Cold War anti-Communist officials had no trouble believing that the Soviet Union was a unified and far-reaching society that was dangerous because of its art and writing and rhetoric.
But instead of finding a common ground of cultural connection, such as Mozart, the CIA instead gave us both abstract painting and the Writing Program Era of Paul Engle (good organizer, terrible poet) which celebrated anti-intellectual fiction (the novel as wounded auto-biography) and a “new poetry” which quickly lost any sort of public due to its poor quality.
Poetry is the crucial literary expression—which is like Mozart’s music: joy and excellence for its own sake that escapes all propaganda, either the sort practiced by communists or the kind practiced by the Jorie Grahams in the Writing Workshop.
Poetry avoids the trap of many types of story-telling rhetoric: the propagandist, the gasbag, the immoral confessionalist, the college essay blather, etc.
Poetry which is transcendently beautiful, setting the standard by what it is for all those who would aspire to be a poet—or any kind of writer—is unimaginable to most people, the same way that Mozart’s music flies above that of the folk singer.
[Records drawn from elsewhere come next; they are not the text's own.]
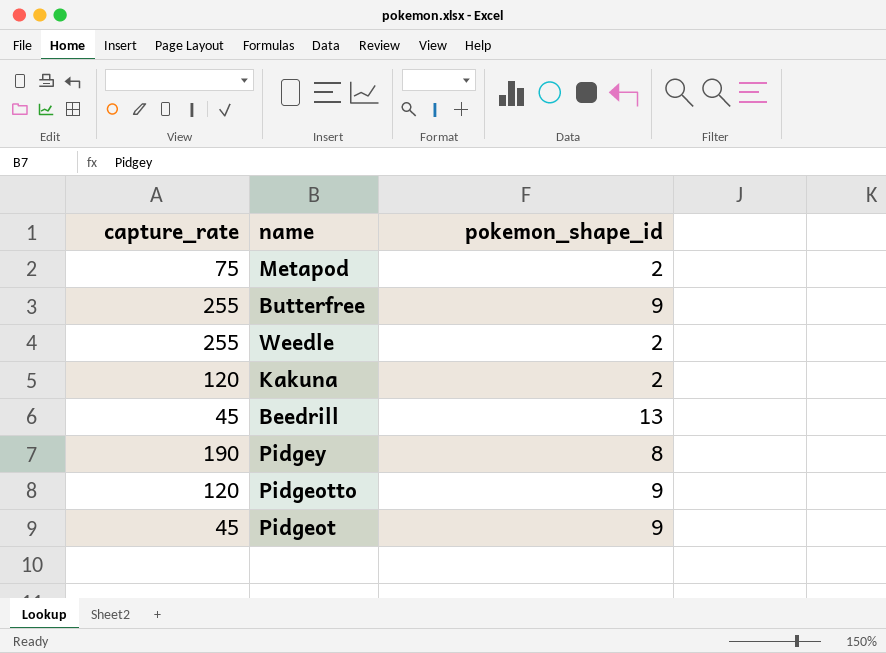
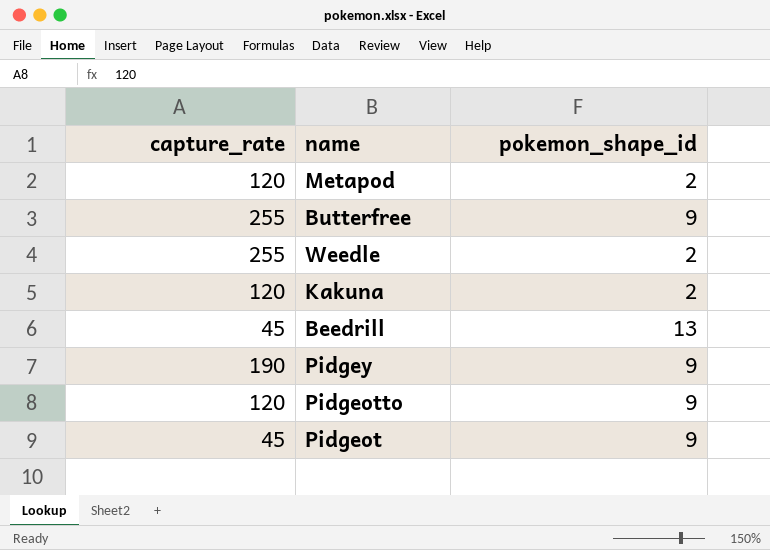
Metapod | capture_rate: 75 -> 120
Pidgey | pokemon_shape_id: 8 -> 9

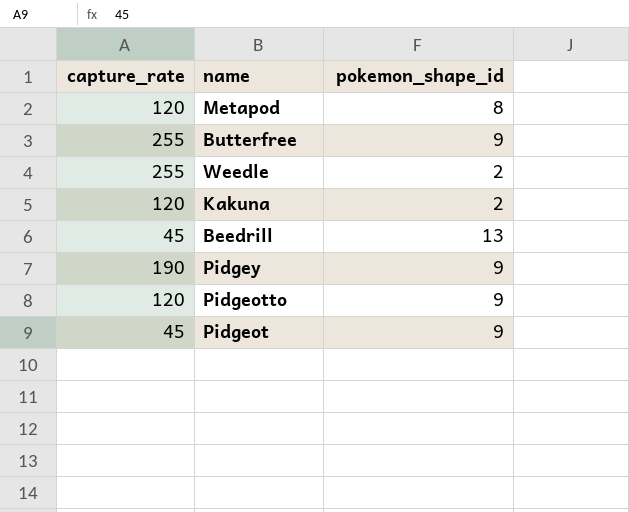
Metapod | pokemon_shape_id: 2 -> 8

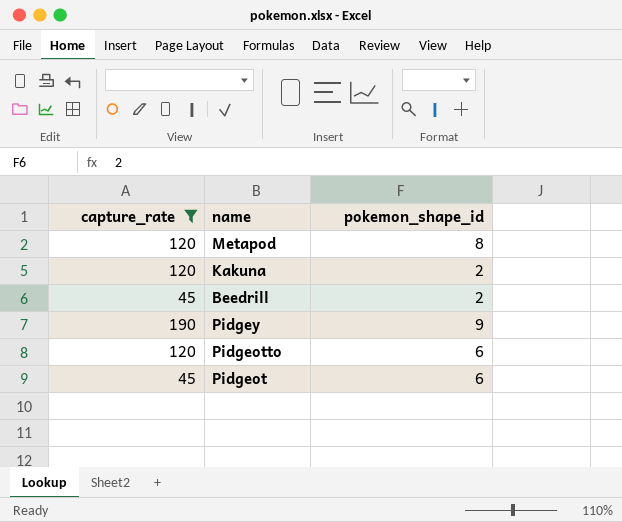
filter: none -> capture_rate != 255
Beedrill | pokemon_shape_id: 13 -> 2
Pidgeotto | pokemon_shape_id: 9 -> 6
Pidgeot | pokemon_shape_id: 9 -> 6

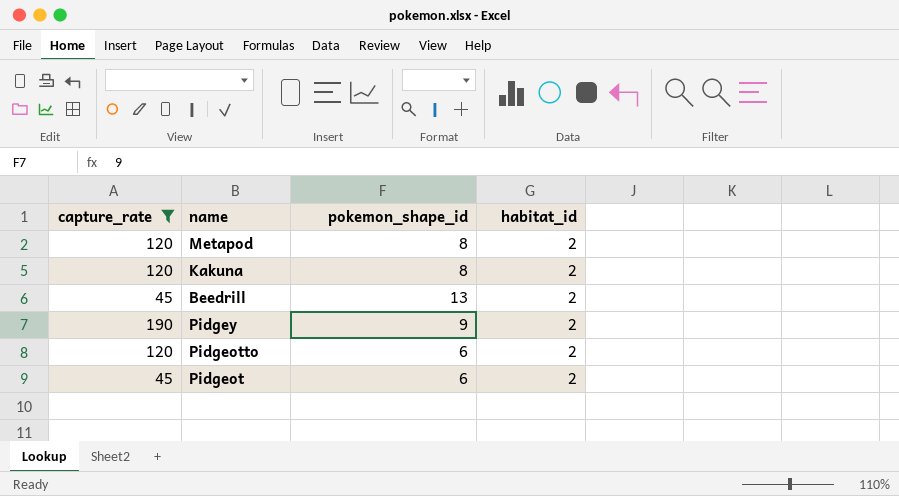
column habitat_id | position: none -> 4
Kakuna | pokemon_shape_id: 2 -> 8
Beedrill | pokemon_shape_id: 2 -> 13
But who would want Mozart and the folk singer to compete? Never. That would be like introducing the fiendish illogic of war into heaven. No sane person would assert the world of music would be better if there were no Mozart—not even a folk singer singing communist folk songs.
If we are to have “writing programs” (to fight communism or cultivate professionalism or what have you) let us produce poets of the first order—Mozarts, who may then go on to write whatever they wish.
Just as with artists: first let us see if they can draw.
And musicians: first let us see if they can invent a melody.
If we are serious about avoiding propaganda and gas bagging and lower quality and lower standards and increasingly bored students, the answer is simple: music, poetry, and drawing which is beautiful for its own sake.
The blatherers will object, of course.
But in the world I am imagining, at least we will know what blathering—as opposed to poetry—is.